Joseph Ndwaniye

«Entendre la Brabançonne à Kigali, c’est le symbole que le sport trace un pont là où la diplomatie est enlisée» (chronique)

Joseph Ndwaniye Infirmier et écrivain.

Les médailles de Remco Evenepoel et d’Ilan Van Wilder aux Championnats du monde de cyclisme au Rwanda rappellent qu’il existe un chemin commun entre Bruxelles et Kigali.

Il y a des victoires qui dépassent le sport, des podiums qui témoignent davantage de la sueur des coureurs et de la beauté de l’effort. Le 21 septembre dernier à Kigali, lorsque Remco Evenepoel a franchi la ligne d’arrivée en champion du monde de la course contre-la-montre et qu’Ilan Van Wilder est monté sur la troisième marche, les applaudissements ont résonné bien au-delà du redoutable mur de Kigali. Car il ne s’agissait pas seulement d’une performance sportive.

Ce double exploit belge s’inscrivait dans un contexte lourd, marqué par des tensions diplomatiques entre la Belgique et le Rwanda. Pendant plusieurs mois, on a douté de la présence de la délégation belge aux Championnats du monde. Les hésitations, les tergiversations, les discours officiels laissaient planer l’ombre d’une absence qui aurait été perçue comme un geste de plus dans le bras de fer qui oppose les deux pays. Et puis, trois mois avant le début des compétitions, la décision est tombée. Les coureurs belges iront à Kigali.
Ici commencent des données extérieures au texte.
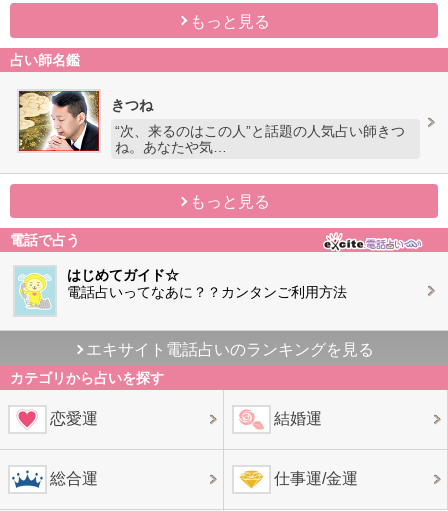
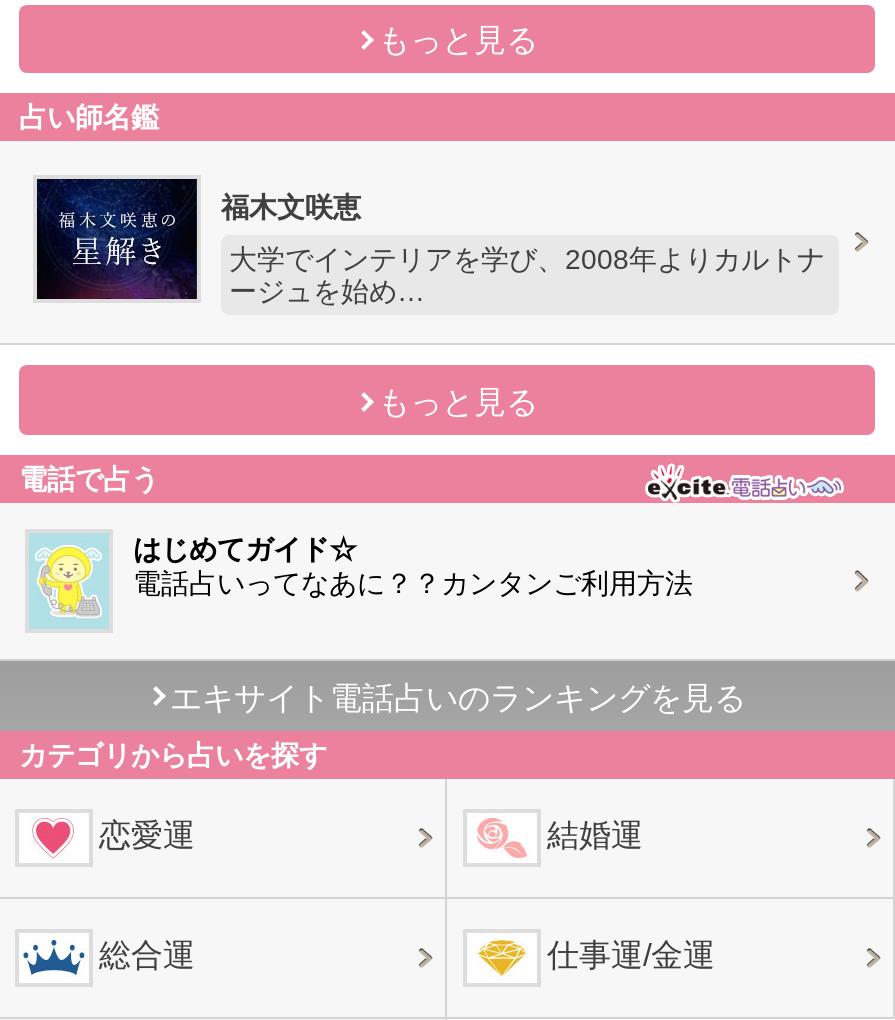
- [image]
- きつね
+ [image]
+ 福木文咲恵

- “次、来るのはこの人”と話題の人気占い師きつ
- ね。あなたや気…
+ 大学でインテリアを学び、2008年よりカルトナ
+ ージュを始め…
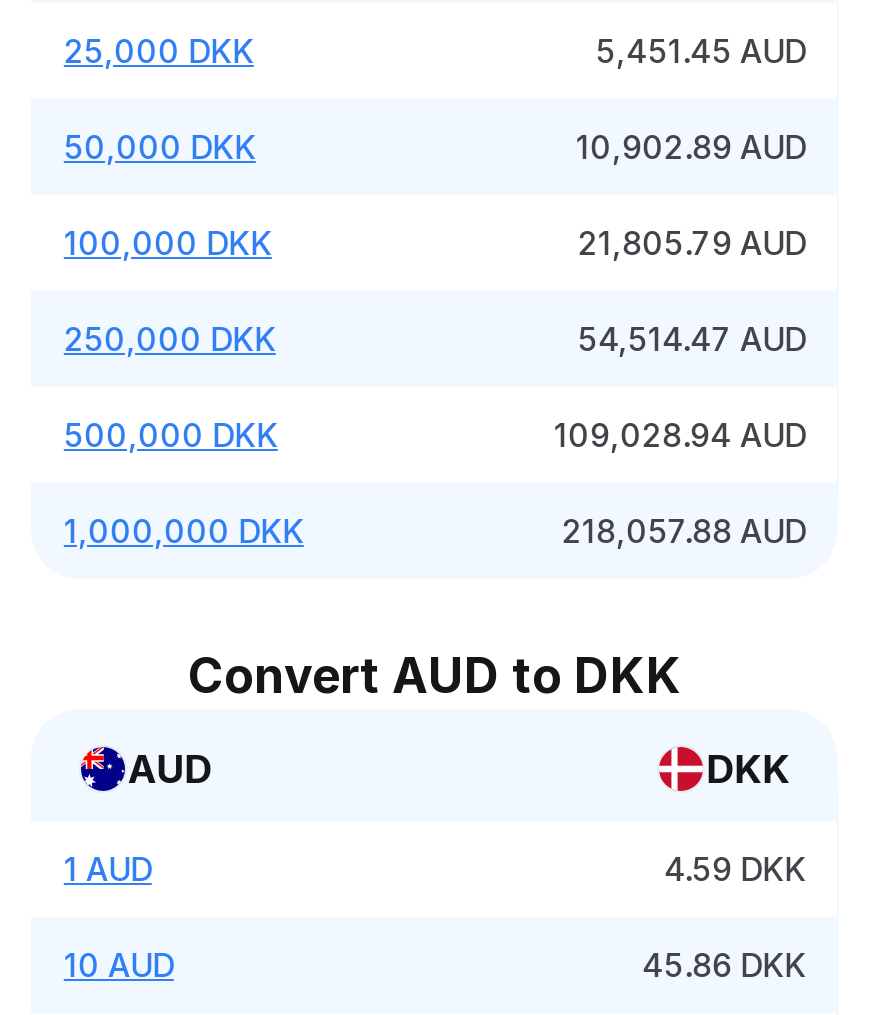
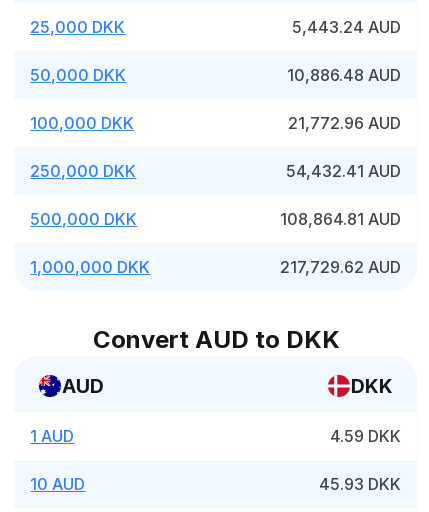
- 5,451.45 AUD
+ 5,443.24 AUD

- 10,902.89 AUD
+ 10,886.48 AUD

- 21,805.79 AUD
+ 21,772.96 AUD

- 54,514.47 AUD
+ 54,432.41 AUD

- 109,028.94 AUD
+ 108,864.81 AUD

- 218,057.88 AUD
+ 217,729.62 AUD

- 45.86 DKK
+ 45.93 DKK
Ils ont pris le départ sur les routes de la ville et affronté ses collines impitoyables. Ils ont été accueillis par les chants du public rwandais, généreux, qui se mêlaient à ceux des cyclistes amateurs venus de Belgique. Comme si, dans l’enthousiasme de la foule, les crispations diplomatiques s’étaient soudain dissipées. Les drapeaux belges agités dans les rues de Kigali disaient autre chose que la froideur des chancelleries: ils rappelaient qu’au-delà des divergences politiques, il existe une histoire, des liens humains, des amitiés anciennes.

Il y a des victoires qui dépassent le sport.

Voir Remco Evenepoel, l’un des plus grands talents du peloton mondial, soulever son maillot arc-en-ciel à Kigali, c’était aussi voir le Rwanda au centre du monde. Entendre La Brabançonne résonner sur le sol du pays des mille collines avait quelque chose de paradoxal et de beau à la fois: le symbole que le sport pouvait tracer un pont là où la diplomatie s’était enlisée. Certains diront que ce n’est qu’une parenthèse, une illusion passagère. Que l’enthousiasme des foules ne suffit pas à effacer les désaccords politiques. C’est vrai. Mais il serait dommage de ne pas saisir cette opportunité. Car si le vélo nous apprend quelque chose, c’est que l’endurance finit par payer. Qu’après la pente la plus rude vient toujours une descente qu’il faut bien négocier, et que le peloton, malgré ses rivalités, avance toujours ensemble vers la ligne d’arrivée.

Ces Championnats du monde resteront dans l’histoire comme les premiers organisés sur le continent africain. Pour les Rwandais, ils sont une fierté. La vitrine de ce qu’un peuple africain, d’un pays si petit en taille, peut gérer un événement d’envergure mondiale. Pour les Belges, une confirmation de leur excellence cycliste. Mais pour les deux peuples, ils pourraient être plus encore une occasion de réapprendre à se regarder autrement. Alors merci Remco, merci Ilan… Vos médailles n’ont pas seulement fait battre nos cœurs de passionnés de cyclisme. Elles nous rappellent que le sport peut être plus qu’un jeu de jambes: une invitation à rouvrir les portes, à tendre les mains, à croire qu’entre Kigali et Bruxelles, il existe encore un chemin commun. Mais quand même, cher Remco, pourquoi, le 28 septembre lors de la course en ligne, as-tu stoppé net ton élan sur les pavés de Kimihurura alors que tu pouvais encore contester la victoire à Pogacar et lever les bras une deuxième fois?